Köpek Dövüşleri

Önsöz

Köpek dövüşleri aşağı yukarı bütün medeni ülkelerde yasak
olmasına rağmen yine de
kanun dışı olarak yapılıyor. Kural yok, doping testi yok sadece
iki amaçtan birine veya
her ikisine hizmet ediyor: Para kazanmak ve/veya kişilerin ego
tatminlerini köpekleri
üzerinden sağlamaları. Bu dövüşlere seyirci olarak katılanlar da yine iki
sebepten dolayı katılıyor:
Bahis oynayıp para kazanmak ve/veya vahşi güdülerini kendileri emniyet
içerisinde oldukları halde tatmin etmek.
Hiçbir köpeğin dövüşerek kazanacağı bir şey yok ve köpekler sadece
sahipleri istediği için dövüşür.
Bu dövüş bir açlık, hayatta kalma mücadelesi değildir ve aslında ona
sorsanız çekip gitmek isteyecektir.
Ama çekip gidecek bir köpeğin, sahibi tarafından daha ağır cezalandırılması,
öldürülmesi veya daha eziyetli bir hayata mahkum edilmesi sözkonusudur.
Köpekler bunu bilmez ancak çok derin bir şekilde hisseder.
Zaten işte bu hissedebilme yetenekleri sayesinde bir numaralı evcil hayvandırlar.

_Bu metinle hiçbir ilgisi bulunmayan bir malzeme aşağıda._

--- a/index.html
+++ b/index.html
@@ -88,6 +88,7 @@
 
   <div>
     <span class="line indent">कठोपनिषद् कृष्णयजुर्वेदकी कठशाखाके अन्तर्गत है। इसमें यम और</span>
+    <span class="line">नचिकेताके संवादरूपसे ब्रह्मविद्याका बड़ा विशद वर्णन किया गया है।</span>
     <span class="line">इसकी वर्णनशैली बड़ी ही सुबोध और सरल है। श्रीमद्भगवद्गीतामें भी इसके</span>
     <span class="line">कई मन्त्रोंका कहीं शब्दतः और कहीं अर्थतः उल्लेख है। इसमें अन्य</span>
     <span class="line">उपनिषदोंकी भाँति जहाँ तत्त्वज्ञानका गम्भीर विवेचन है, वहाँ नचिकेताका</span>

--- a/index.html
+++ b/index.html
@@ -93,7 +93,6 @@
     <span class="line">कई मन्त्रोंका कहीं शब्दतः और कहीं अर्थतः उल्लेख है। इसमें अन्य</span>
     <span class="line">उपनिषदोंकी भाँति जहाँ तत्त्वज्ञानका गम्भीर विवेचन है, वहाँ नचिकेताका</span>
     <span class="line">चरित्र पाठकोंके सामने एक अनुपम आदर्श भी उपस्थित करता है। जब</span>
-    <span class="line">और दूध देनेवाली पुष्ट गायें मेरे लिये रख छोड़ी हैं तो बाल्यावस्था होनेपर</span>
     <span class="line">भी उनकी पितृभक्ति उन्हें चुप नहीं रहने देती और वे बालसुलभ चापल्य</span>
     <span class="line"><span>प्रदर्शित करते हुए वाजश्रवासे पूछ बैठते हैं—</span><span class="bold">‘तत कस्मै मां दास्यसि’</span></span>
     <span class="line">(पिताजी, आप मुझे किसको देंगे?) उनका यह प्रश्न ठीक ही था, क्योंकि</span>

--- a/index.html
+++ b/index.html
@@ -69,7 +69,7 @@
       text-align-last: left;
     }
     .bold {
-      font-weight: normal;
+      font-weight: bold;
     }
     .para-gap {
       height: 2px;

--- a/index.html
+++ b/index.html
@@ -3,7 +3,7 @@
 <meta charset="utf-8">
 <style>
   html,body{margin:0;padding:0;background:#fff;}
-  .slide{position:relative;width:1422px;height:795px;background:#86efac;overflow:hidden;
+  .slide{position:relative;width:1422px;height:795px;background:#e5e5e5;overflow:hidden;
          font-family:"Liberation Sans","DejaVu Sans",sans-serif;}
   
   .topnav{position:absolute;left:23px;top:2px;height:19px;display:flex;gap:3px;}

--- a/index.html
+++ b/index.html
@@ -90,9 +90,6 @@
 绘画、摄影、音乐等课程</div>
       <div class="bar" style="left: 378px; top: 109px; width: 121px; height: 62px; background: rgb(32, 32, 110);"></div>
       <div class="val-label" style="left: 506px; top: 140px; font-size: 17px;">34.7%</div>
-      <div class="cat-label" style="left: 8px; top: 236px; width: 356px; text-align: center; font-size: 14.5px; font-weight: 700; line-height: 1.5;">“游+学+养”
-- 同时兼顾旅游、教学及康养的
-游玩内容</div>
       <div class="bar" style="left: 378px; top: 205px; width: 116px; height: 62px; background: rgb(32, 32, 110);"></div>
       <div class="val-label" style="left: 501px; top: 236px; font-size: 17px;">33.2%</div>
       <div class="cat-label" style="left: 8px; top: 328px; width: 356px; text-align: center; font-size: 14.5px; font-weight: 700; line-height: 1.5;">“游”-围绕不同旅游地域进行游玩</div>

Biz hayvan severler olarak bu vahşete karşıyız ve hepimiz bu karşı oluşta
hemfikiriz
ancak ne yazıktır ki ön yargılarımız sonucu sahip olduğumuz düşünceler
hep sahne üzerinedir.
Orada gariban hayvanlar can derdinde kan revan dövüşürken bizler suçlamak
için işaret parmaklarımızı direk sahneye yöneltiyoruz,
sanki orada olmak onların kendi tercihleriymiş gibi! O hayvanları o psikolojiye,
kondisyona getiren,
oraya çıkaran, birbirini parçalatan insanlar ile sizin aranızda ırk
millet farkı gözetmeden
ayrım yapabiliyorsanız pb köpekler ile diğer köpekler arasında da böyle
objektif bir ayrım yapabiliyor olmanız gerekiyor.
Yani sadece ırkından dolayı yapılan önyargılı yaklaşımdan vazgeçilmesi gerekiyor.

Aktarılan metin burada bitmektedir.